Каспар не знал, сколько времени он шел. Каждый раз, когда, измученный ходьбой, он ложился отдохнуть, ему казалось, что миновал день. Страх гнал его вперед, пересиливал усталость, сводившую тело, и заставлял высоко держать голову, хотя взгляд его все время был опущен долу. «Ты» давал ему хлеб, такой же, как в темнице, и воду из фляги. «Ты» обещал Каспару красивых лошадок, силясь преодолеть его усталость и страх перед ветром, шумящим в кустах, перед рычанием зверей, перед травой, щекочущей ступни; и когда Каспар, наконец, смог довольно долго идти сам, «Ты» сказал, что скоро они будут на месте. Указывая рукою вдаль, он произнес:

– Большой город!

Каспар не видел ничего, шатаясь, брел вперед; вскоре «Ты» знаком велел ему остановиться, сунул ему в руки письмо и прошептал в самое ухо:

– Куда передать письмо, тебе покажут.

Каспар сделал еще несколько шагов, потом оглянулся, но «Ты» исчез. Вдруг он почувствовал, что под ногами у него камни; он хватался за что попало, чтобы не упасть; он видел каменные стены, пламеневшие в свете солнца; ужас объял его, когда он заметил людей, сначала» одного, потом двух, потом великое множество. Они грозно на него надвигались, обступали, что-то крича, один из них схватил Каспара за руку и потащил куда-то; шум и гул стояли вокруг; ему хотелось спать, они его не понимали; он говорил о своем отце, о конях, они смеялись и не понимали его; он стонал, показывая на свои израненные ноги, они не понимали его!
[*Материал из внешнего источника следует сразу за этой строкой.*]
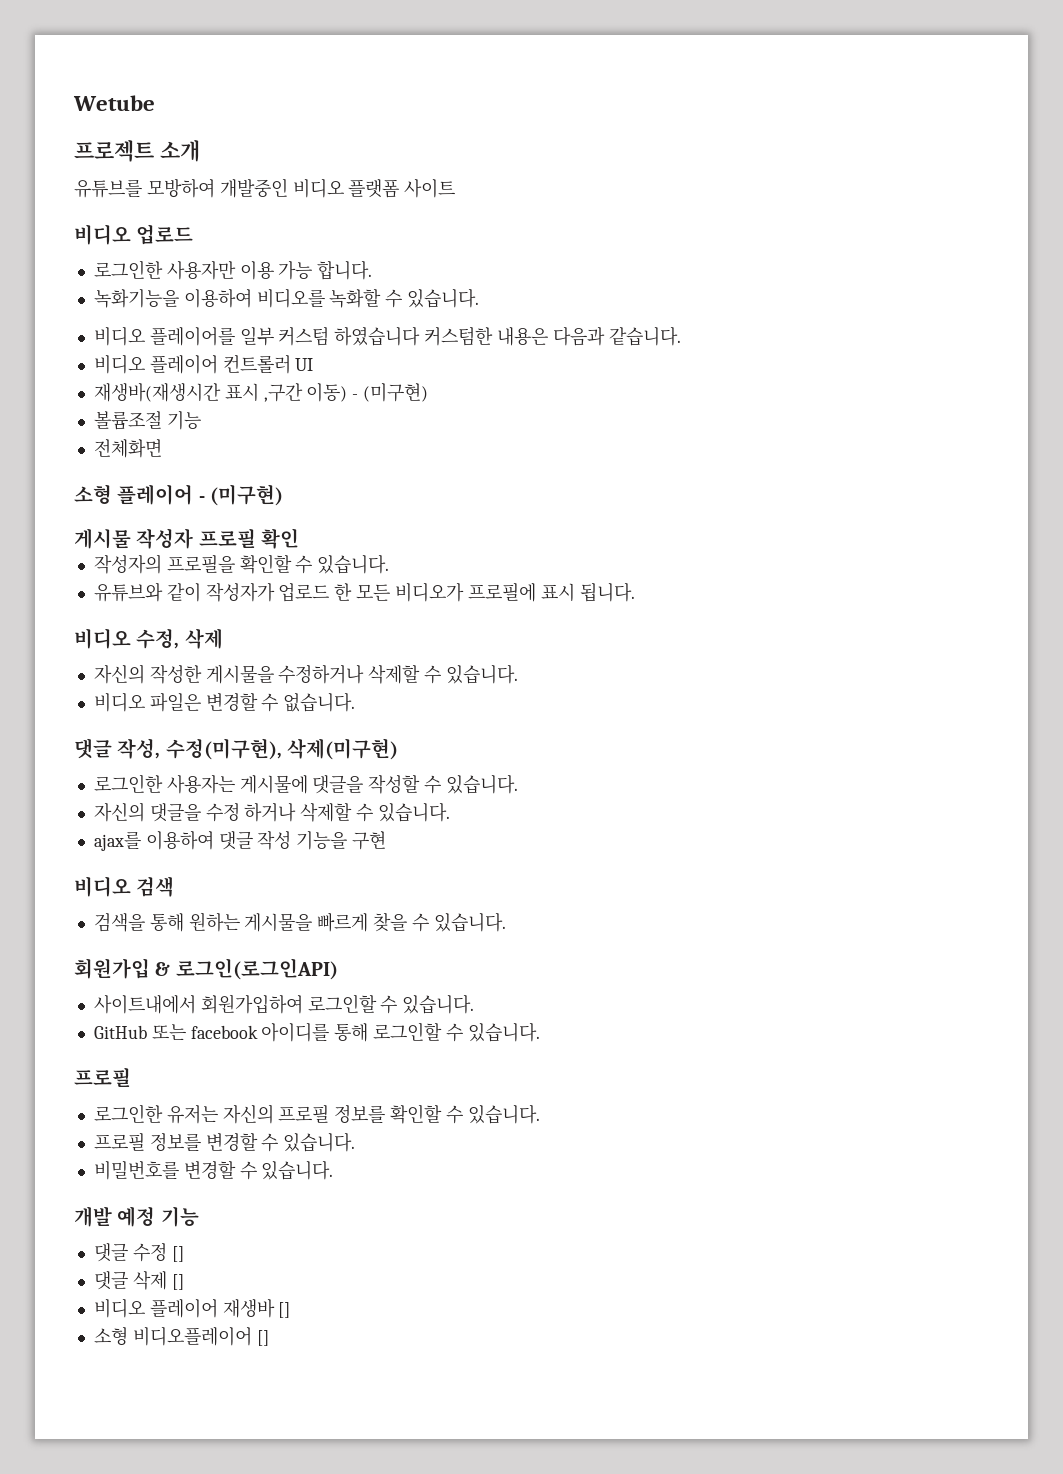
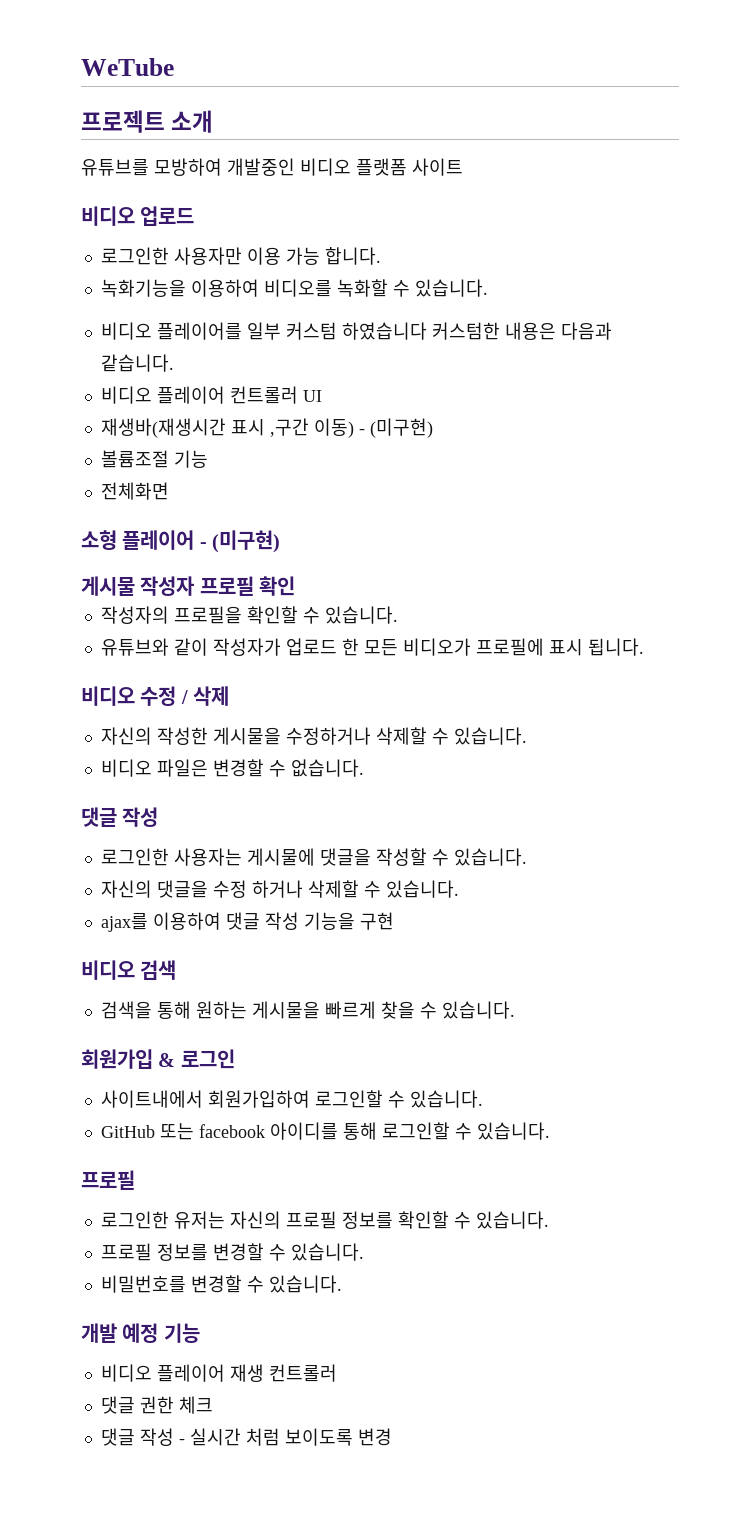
[73,95,155,111] Wetube -> [81,58,174,76] WeTube
[136,628,180,649] 수정, -> [140,686,188,706] 수정 /
[117,738,398,760] 작성, 수정(미구현), 삭제(미구현) -> [122,807,159,827] 작성
[175,958,338,980] 로그인(로그인API) -> [180,1049,235,1069] 로그인
[93,1243,184,1262] [93,1271,184,1290] [93,1298,291,1318] [93,1326,269,1346] 댓글 수정 [] // 댓글 삭제 [] // 비디오 플레이어 재생바 [] // 소형 비디오플레이어 [] -> [100,1364,337,1382] [100,1396,213,1414] [100,1428,392,1446] 비디오 플레이어 재생 컨트롤러 // 댓글 권한 체크 // 댓글 작성 - 실시간 처럼 보이도록 변경

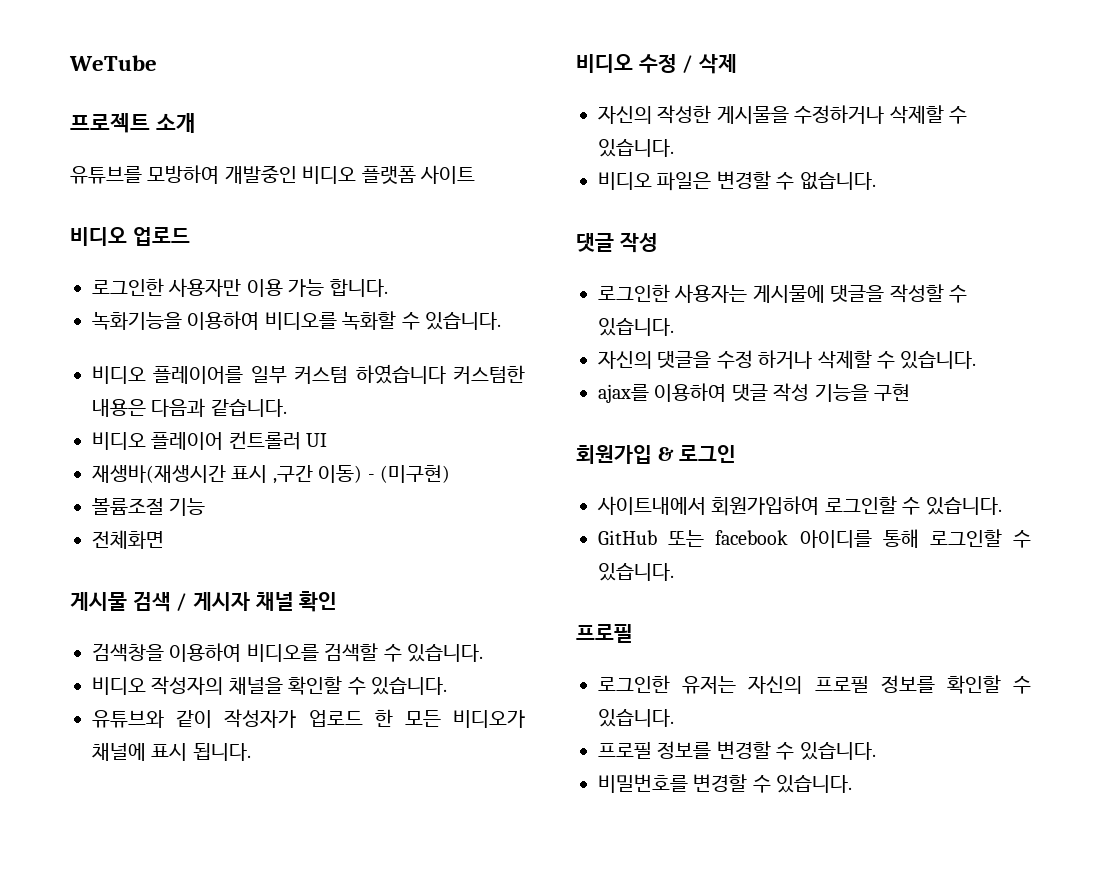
[81,530,281,553] [81,576,296,596] [100,606,242,624] 소형 플레이어 - (미구현) // 게시물 작성자 프로필 확인 // 작성자의 프로필을 -> [70,591,338,612] [92,643,483,662] [92,676,283,695] 게시물 검색 / 게시자 채널 확인 // 검색창을 이용하여 비디오를 검색할 수 있습니다. // 비디오 작성자의 채널을
[475,638,544,656] 프로필에 -> [92,742,146,761] 채널에
[81,960,177,980] [100,1001,515,1019] // 비디오 검색 // 검색을 통해 원하는 게시물을 빠르게 찾을 수 있습니다. -> (910, 392) none
[81,1323,200,1343] [100,1364,337,1382] [100,1396,213,1414] [100,1428,392,1446] // 개발 예정 기능 // 비디오 플레이어 재생 컨트롤러 // 댓글 권한 체크 // 댓글 작성 - 실시간 처럼 보이도록 변경 -> (853, 784) none

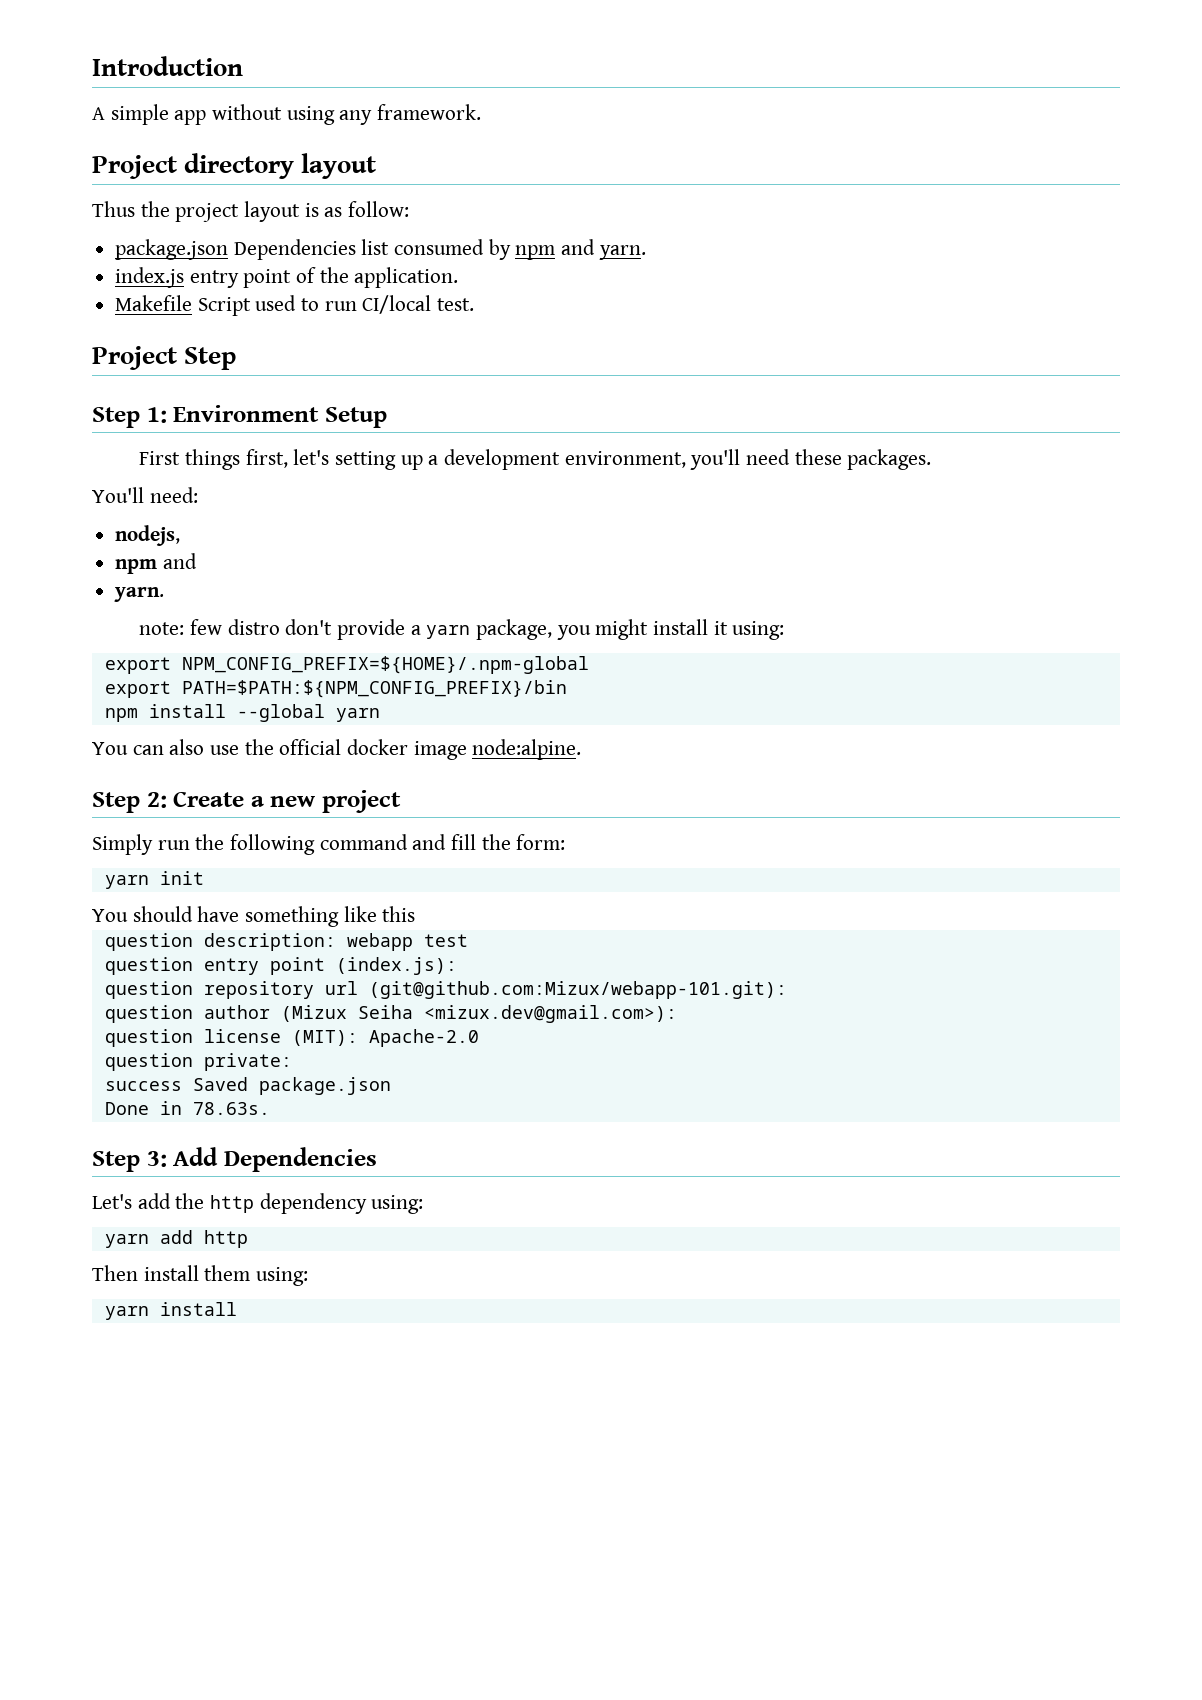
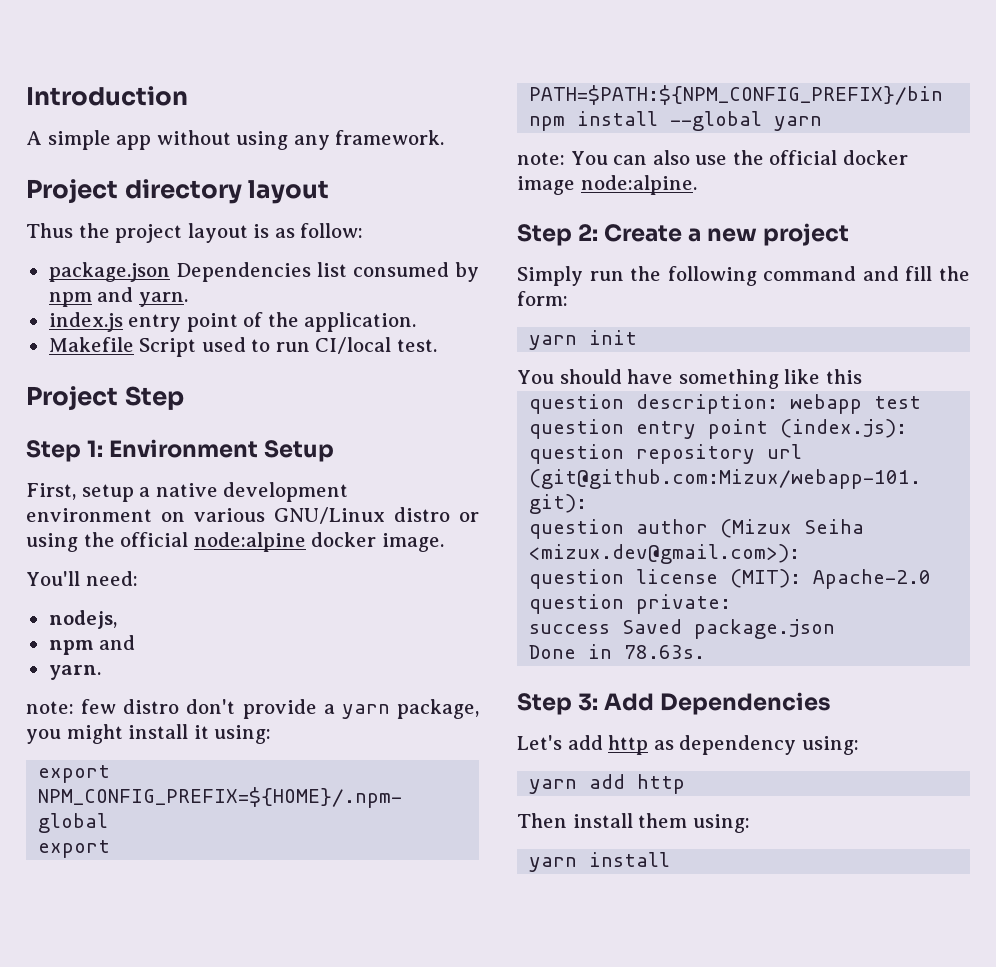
[139,449,932,470] First things first, let's setting up a development environment, you'll need these packages. -> [26,482,349,502] [26,507,479,524] [26,532,444,552] First, setup a native development environment on various GNU/Linux distro or using the official node:alpine docker image.
(380, 715) none -> [517,152,565,165] note:
[175,1193,255,1213] the http -> [608,735,674,755] http as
Он спал в конюшне ротмистра, потом появлялись другие люди, чтобы снова исчезнуть. Воздух был тяжелый, и дышать было трудно. Дома, представлявшиеся ему огромными существами, напирали на него, а в полицейском участке его так напугали странные гримасы и ужимки людей, что он разрыдался.

Он снова долго спал, а потом его отвели в башню. Человек, который вел его вверх по лестнице, говорил громким голосом и открыл дверь, издавшую протяжный стон. Едва Каспар опустился на мешок с соломой, как начали бить башенные часы, что несказанно его удивило. Он напряженно прислушивался, но мало-помалу все стихло, внимание его рассеялось, и он чувствовал только жжение в ногах. Глаза уже не болели, ведь кругом было темно. Он сел и хотел дотянуться до кувшина, чтобы утолить жажду. Но не увидел ни воды, ни хлеба, только голый пол, совсем не похожий на пол в его прежней темнице. Он хотел поиграть со своей лошадкой, но ее тоже не было, тогда он сказал:

– Я хочу стать кавалеристом, как мой отец.